Pertama, pengalaman biologis perempuan, khususnya menstruasi, hamil, melahirkan, nifas, dan menyusui, yang secara sistemik sudah sakit (adza), melelahkan (kurhan) bahkan sakit atau lelah berlipat-lipat (wahnan ala wahnin).
Pengalaman reproduksi khas perempuan ini karena sakit maka tidak boleh dibuat semakin sakit, bahkan sebisa mungkin bisa menjadi semakin nyaman.
Kedua, pengalaman sosial perempuan, khususnya kerentanan sosial mereka untuk mengalami stigmatisasi, subordinasi, marginalisasi, kekerasan, dan beban ganda hanya karena menjadi perempuan. Kerentanan sosial perempuan ini tentu saja tidak adil sehingga mesti kita cegah atau atasi untuk tidak terjadi sama sekali.
Jadi, kemaslahatan Islam mesti maslahat pula bagi perempuan dan indikatornya adalah pengalaman biologisnya tidak semakin sakit dan kerentanan sosialnya tidak terjadi sama sekali.

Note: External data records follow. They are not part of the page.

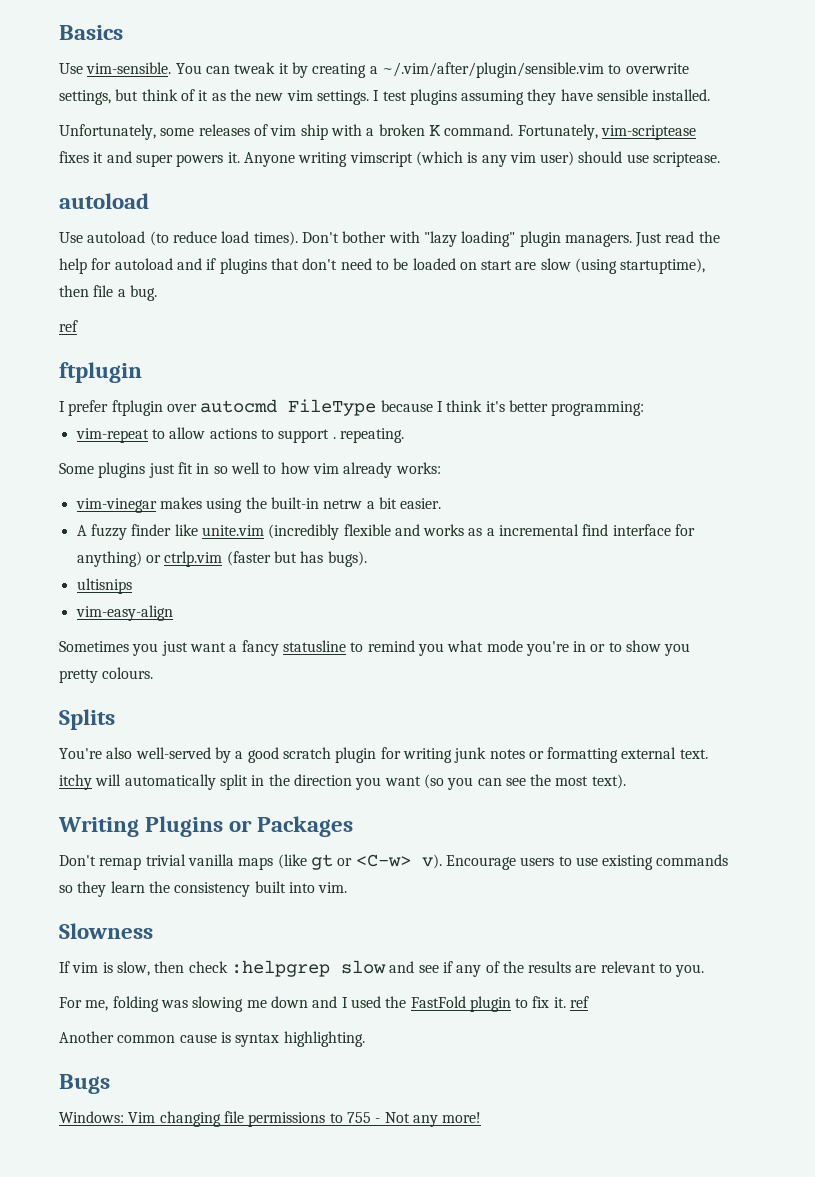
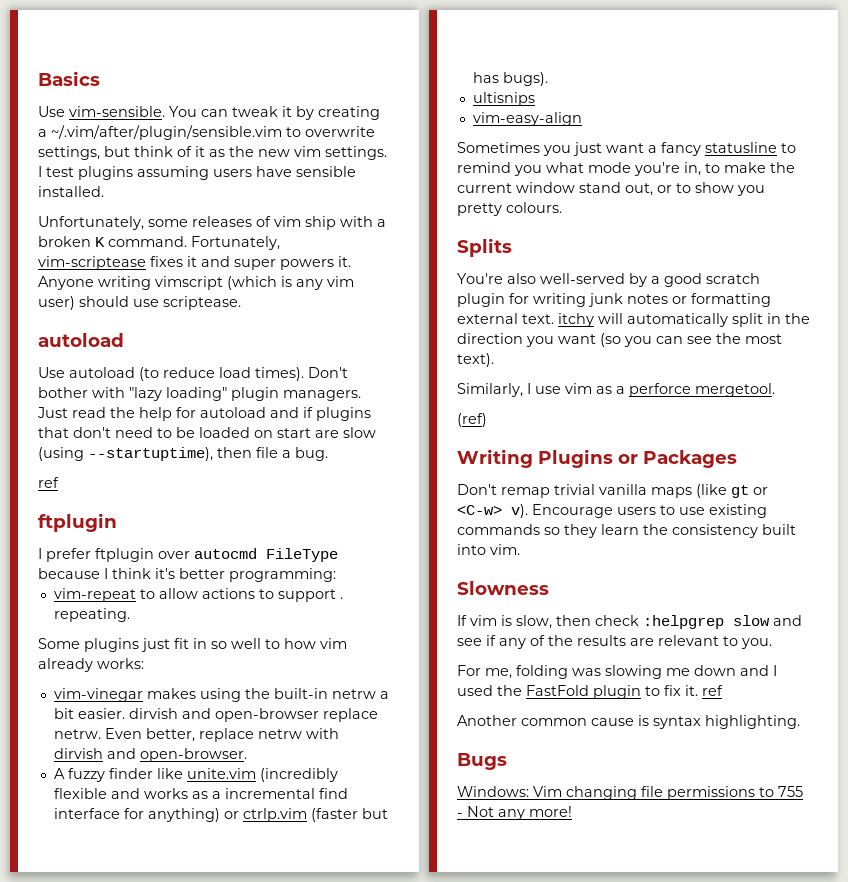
[527,89,557,105] they -> [213,169,252,177] users
[620,258,706,274] startuptime), -> [88,447,213,461] --startuptime),
(442, 503) none -> [128,708,378,722] [53,728,339,742] [53,748,247,762] dirvish and open-browser replace netrw. Even better, replace netrw with dirvish and open-browser.
[573,641,587,652] in -> [684,162,795,176] [457,182,653,196] in, to make the current window stand out,
(626, 781) none -> [457,383,775,397] [457,413,487,427] // Similarly, I use vim as a perforce mergetool. // (ref)

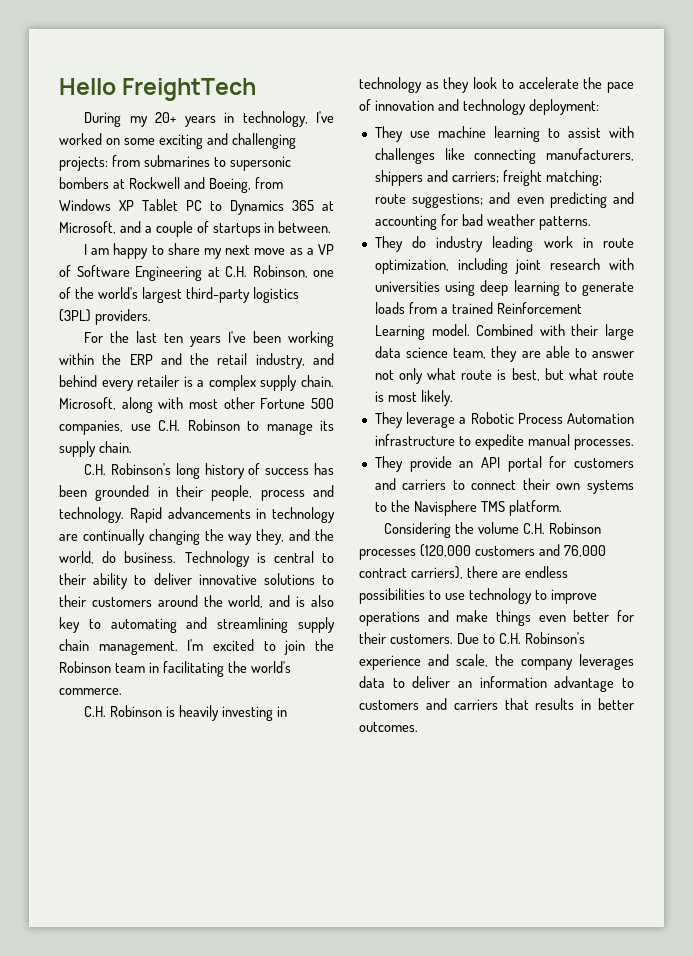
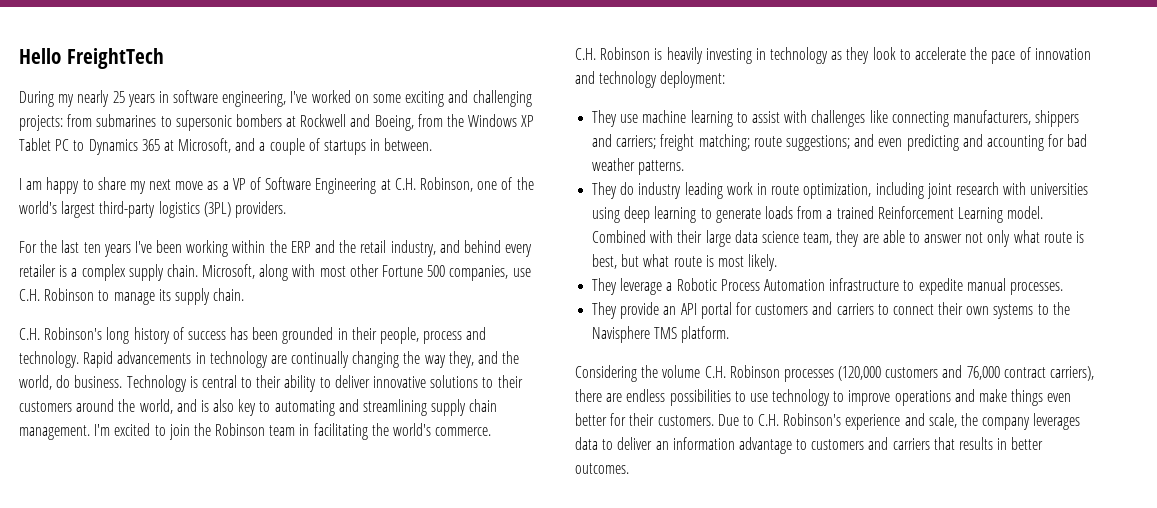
[155,111,308,127] 20+ years in technology, -> [77,90,287,107] nearly 25 years in software engineering,
(283, 183) none -> [447,114,465,127] the

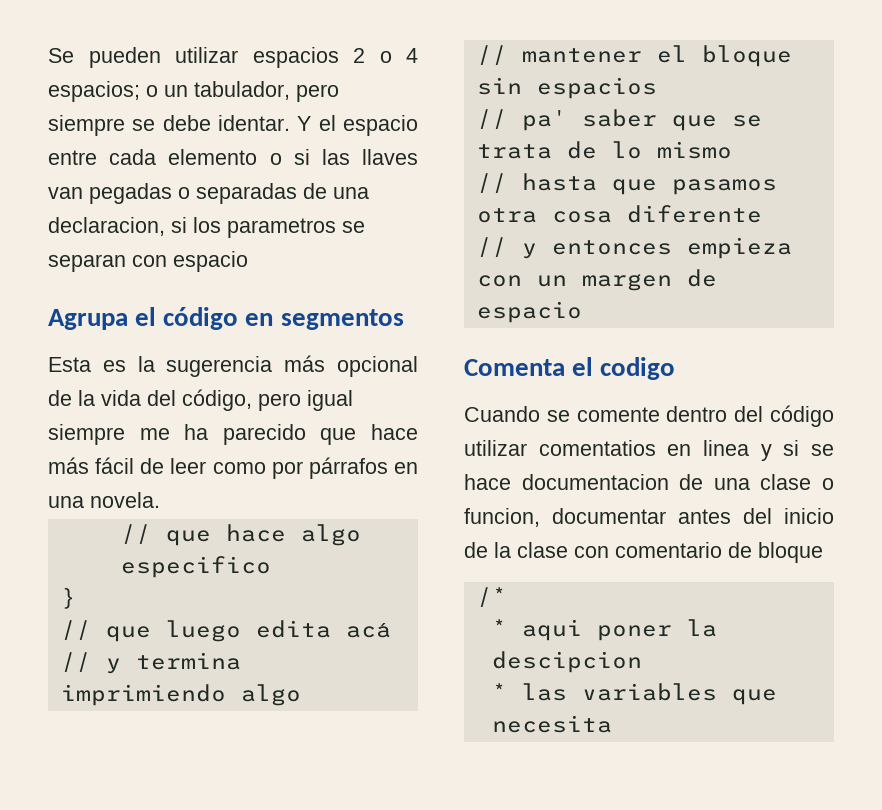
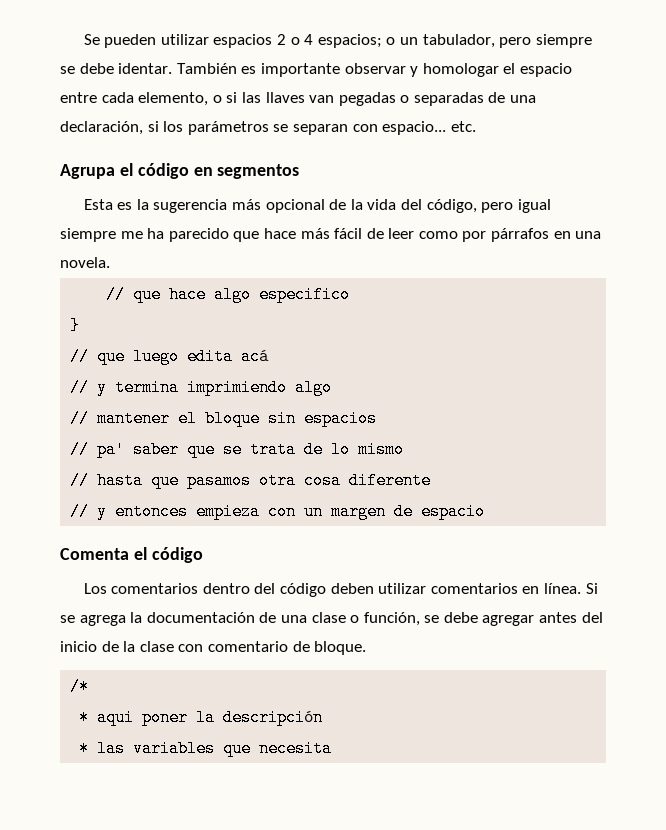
[297,116,312,131] Y -> [176,63,499,77] También es importante observar y homologar
[168,149,258,165] elemento -> [138,92,209,106] elemento,
[48,217,165,236] declaracion, -> [60,121,143,135] declaración,
[227,218,336,238] parametros -> [187,121,269,135] parámetros
[173,251,248,272] espacio -> [382,121,476,135] espacio... etc.
[600,357,676,380] [464,405,834,427] [464,440,834,461] [464,474,834,490] [464,508,666,527] codigo // Cuando se comente dentro del código utilizar comentatios en linea y si se hace documentacion de una clase o funcion, documentar -> [151,547,203,563] [83,583,598,597] [60,612,535,626] código // Los comentarios dentro del código deben utilizar comentarios en línea. Si se agrega la documentación de una clase o función, se debe agregar
[758,542,823,563] bloque -> [314,641,367,655] bloque.
[491,651,642,673] descipcion -> [223,709,324,726] descripción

Demikian pula sebaliknya, mafsadat apalagi mudlarat mesti meliputi tindakan apapun yang menyebabkan pengalaman biologis khas perempuan makin sakit. Atau mengakibatkan kerentanan sosial perempuan terjadi.
Persamaan sekaligus perbedaan manusia dalam relasi gender juga sama-sama perlu mendapatkan perhatian dalam relasi Indonesia dan Arab.
Meskipun sama-sama Muslim yang sama-sama beriman pada al-Qur’an dan hadis sebagai sumber rujukan dalam berislam. Namun kekhasan Muslim sebagai warga negara Indonesia juga perlu mendapatkan perhatian.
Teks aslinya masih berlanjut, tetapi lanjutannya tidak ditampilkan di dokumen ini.